Step 3: Add Solana Token Logo to Phantom Wallet with mpl-token-metadata
Solana on chain token metadata, in one sentence
This is the make or break step to Add Solana Token Logo to Phantom Wallet for every holder. Phantom prioritizes Solana on chain token metadata when it exists. On Solana, that metadata lives in a dedicated metadata account created by the Metaplex token metadata program, also called mpl-token-metadata. Think of it as a standard record that links your mint to the URI of your JSON, plus your token name symbol metadata. Legacy token list submissions still float around the ecosystem, but they are a fallback, not a strategy. Once you create metadata on Solana mainnet, any wallet that supports the standard can render the same identity. The key decision is update authority. Update authority is the signer that can change your metadata later. Choose it carefully, store it safely, and consider using a multisig if you run a serious project. Before you write code, decide your authority model.
Developer path: create token metadata account using Metaplex
If you build the transaction yourself, you will create token metadata account on chain and send it as an instruction. Most Solana teams do this in TypeScript using a library that wraps mpl-token-metadata. Under the hood, the metadata account is a Program Derived Address, or PDA, derived from your Solana mint address and the metadata program id. Your instruction includes the mint, the mint authority, the payer, the update authority, and the URI string. Many codebases use an instruction named createCreateMetadataAccountV2Instruction or a newer variant, then pack the name, symbol, and uri into the data struct. If you already minted the token, confirm the mint authority still exists or you will fail to create metadata. Run this on devnet first, then repeat on mainnet.

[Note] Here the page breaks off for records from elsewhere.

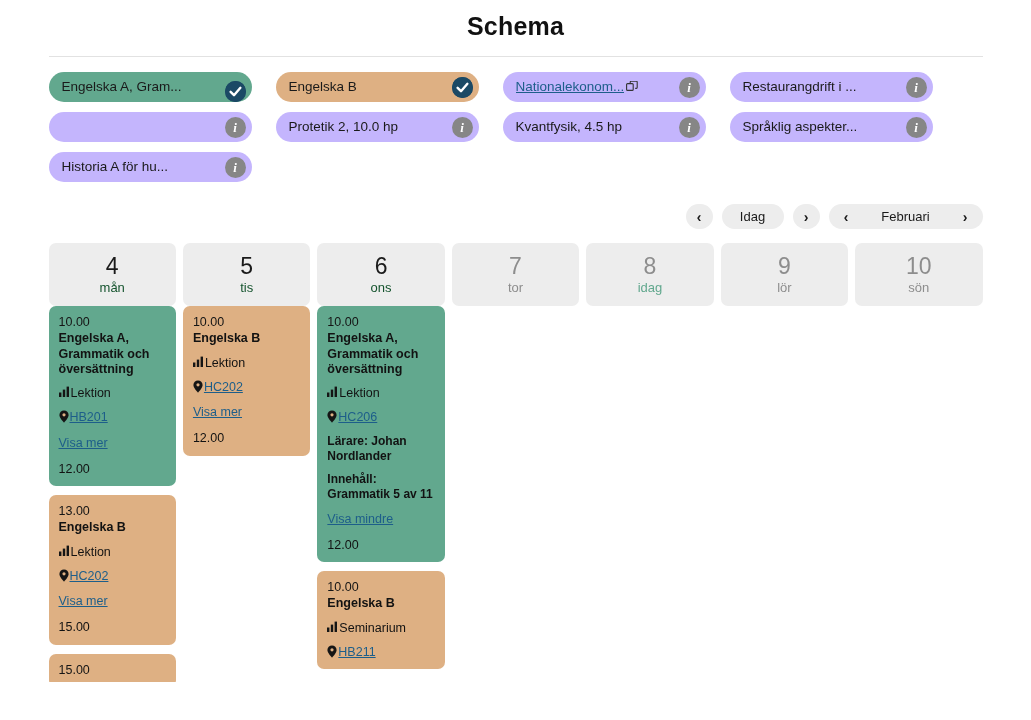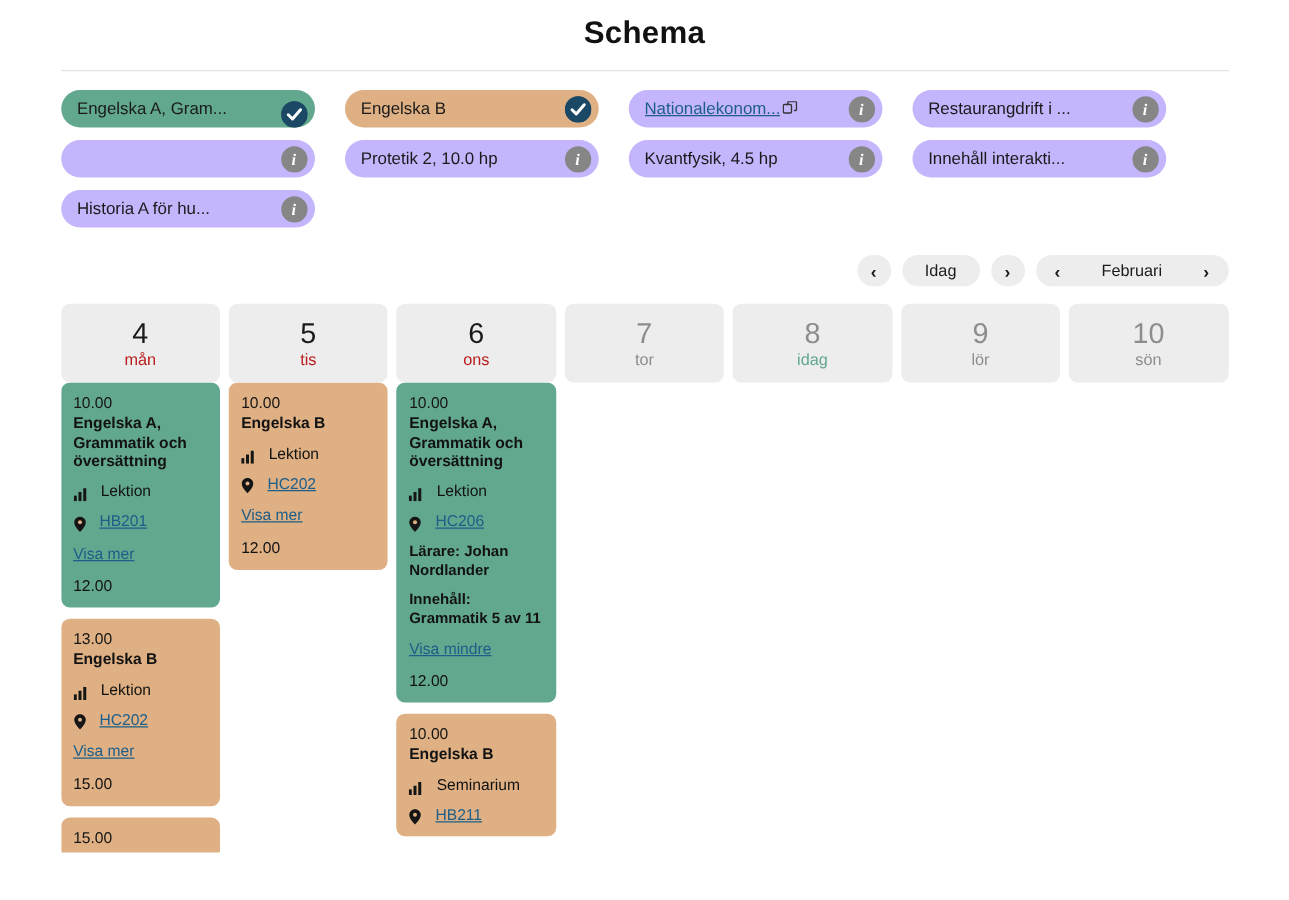"Innehåll interakti..." span.chip-label { text: Innehåll interakti -> Språklig aspekter }
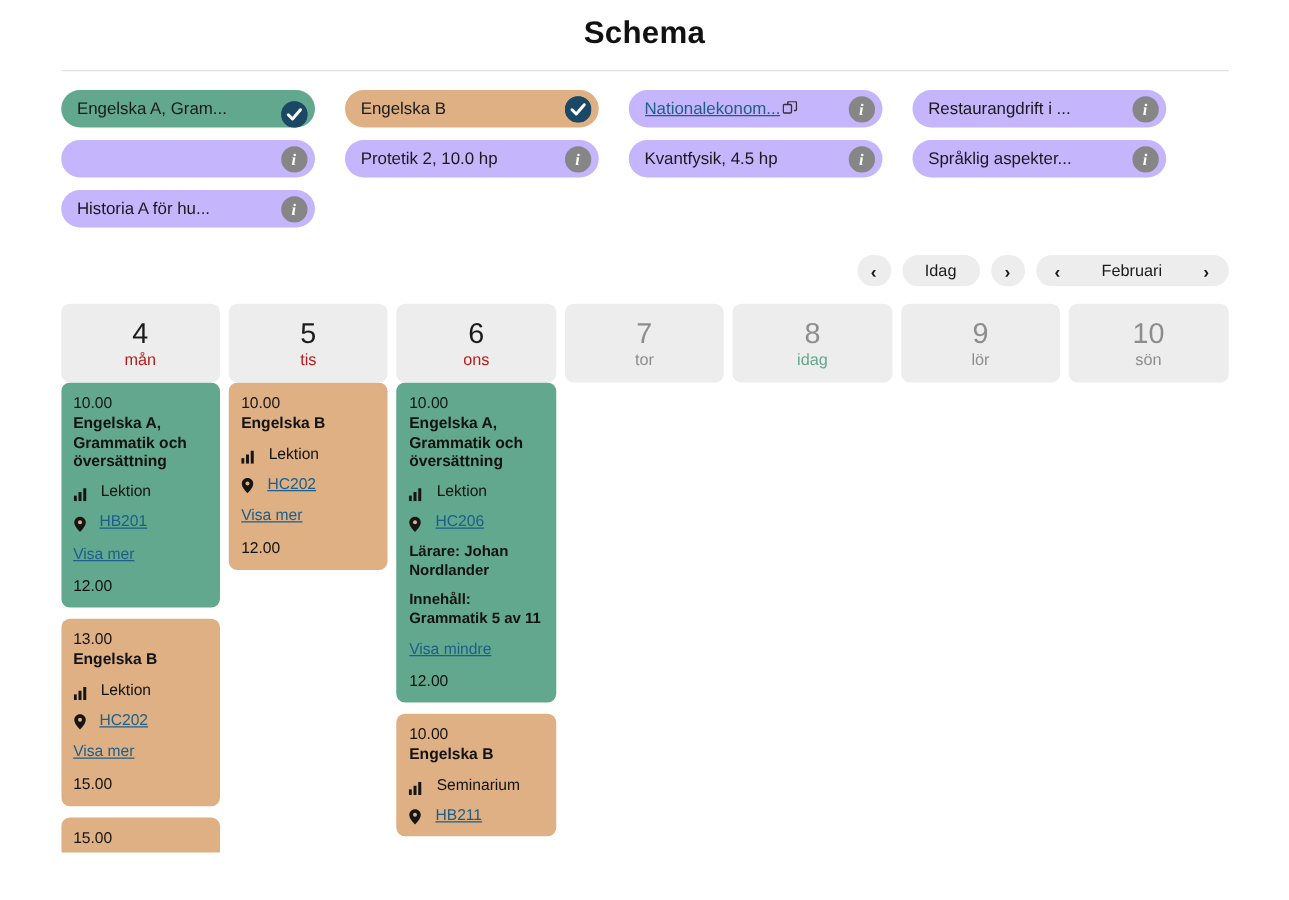"mån" .dayname { color: #b91c1c -> #14532d }
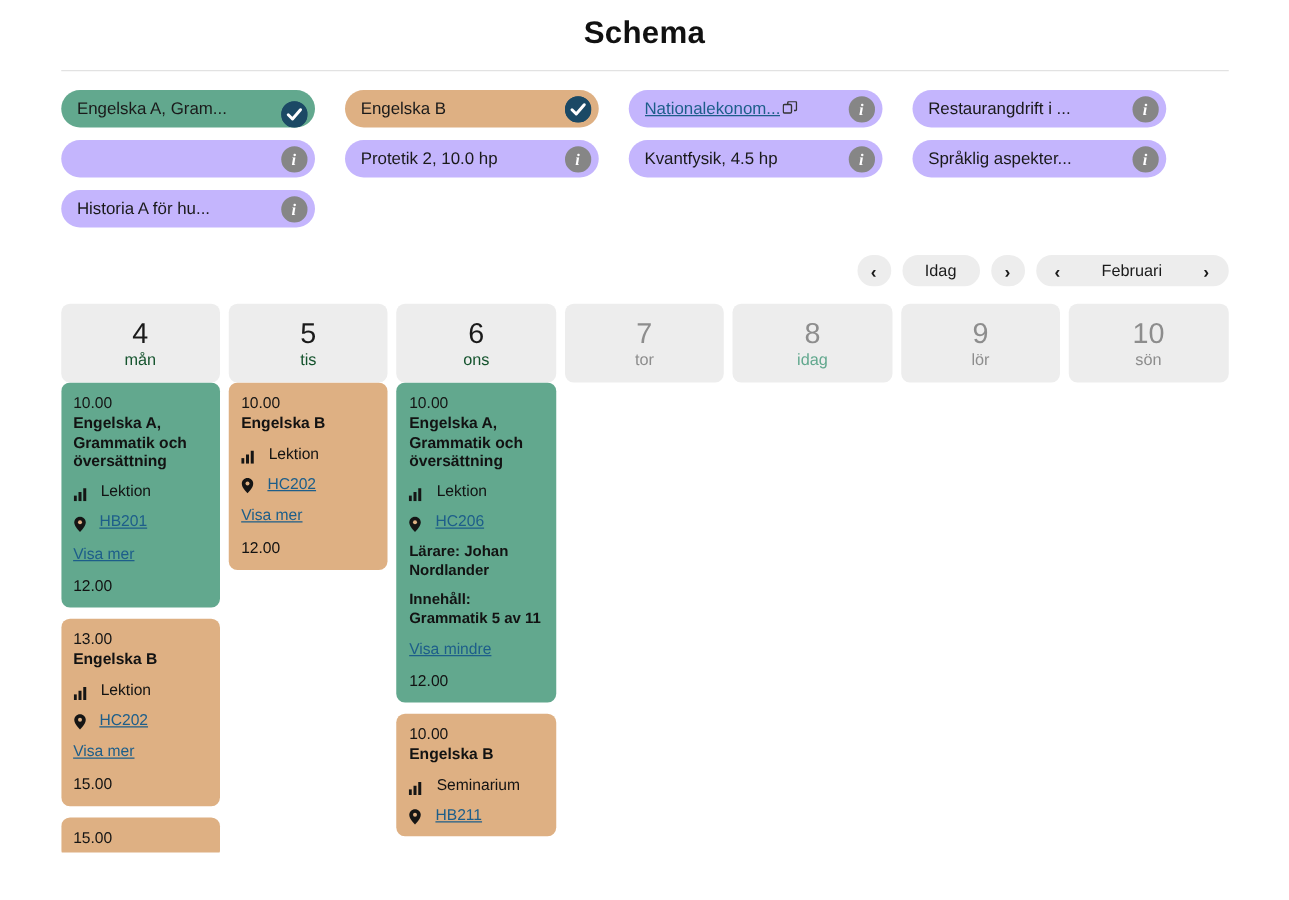"Lektion" .ev-line { align-items: flex-end -> flex-start; gap: 11px -> 1px }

// Pseudo example for a Solana on chain token metadata transaction.
// Use your preferred web3 stack and keep keys secure.
import { PublicKey, Transaction } from "@solana/web3.js";
import { createCreateMetadataAccountV2Instruction } from "mpl-token-metadata";
const mint = new PublicKey("YOUR_SOLANA_MINT_ADDRESS");
const jsonUri = "YOUR_JSON_URI";
const ix = createCreateMetadataAccountV2Instruction(
{
// Provide required accounts: metadata PDA, mint, mintAuthority, payer, updateAuthority, etc.
},
{
createMetadataAccountArgsV2: {
data: {
name: "Your Token Name",
symbol: "TICKER",
uri: jsonUri,
sellerFeeBasisPoints: 0,
creators: null,
collection: null,
uses: null
},
isMutable: true
}
}
);
const tx = new Transaction().add(ix);
// Sign and send tx with the correct authorities.
No code option and operational discipline
If you are not a developer, you still have options. Many ecosystem tools let you create the metadata account by pasting the mint address, name, symbol, and JSON URI. They basically generate the same instruction and ask you to sign. The risk is not the tool, it is the operational discipline. Make sure you sign with the wallet that controls the update authority you actually want long term. If you plan to hand control to a DAO later, set the update authority to a multisig now, then rotate it once governance is ready. In addition, avoid setting the metadata to “mutable” if you do not need updates. Immutability reduces attack surface because scammers cannot hijack your brand by stealing a single key. After you create the account, write down the transaction signature and store it with your launch docs. You will need it for verification later.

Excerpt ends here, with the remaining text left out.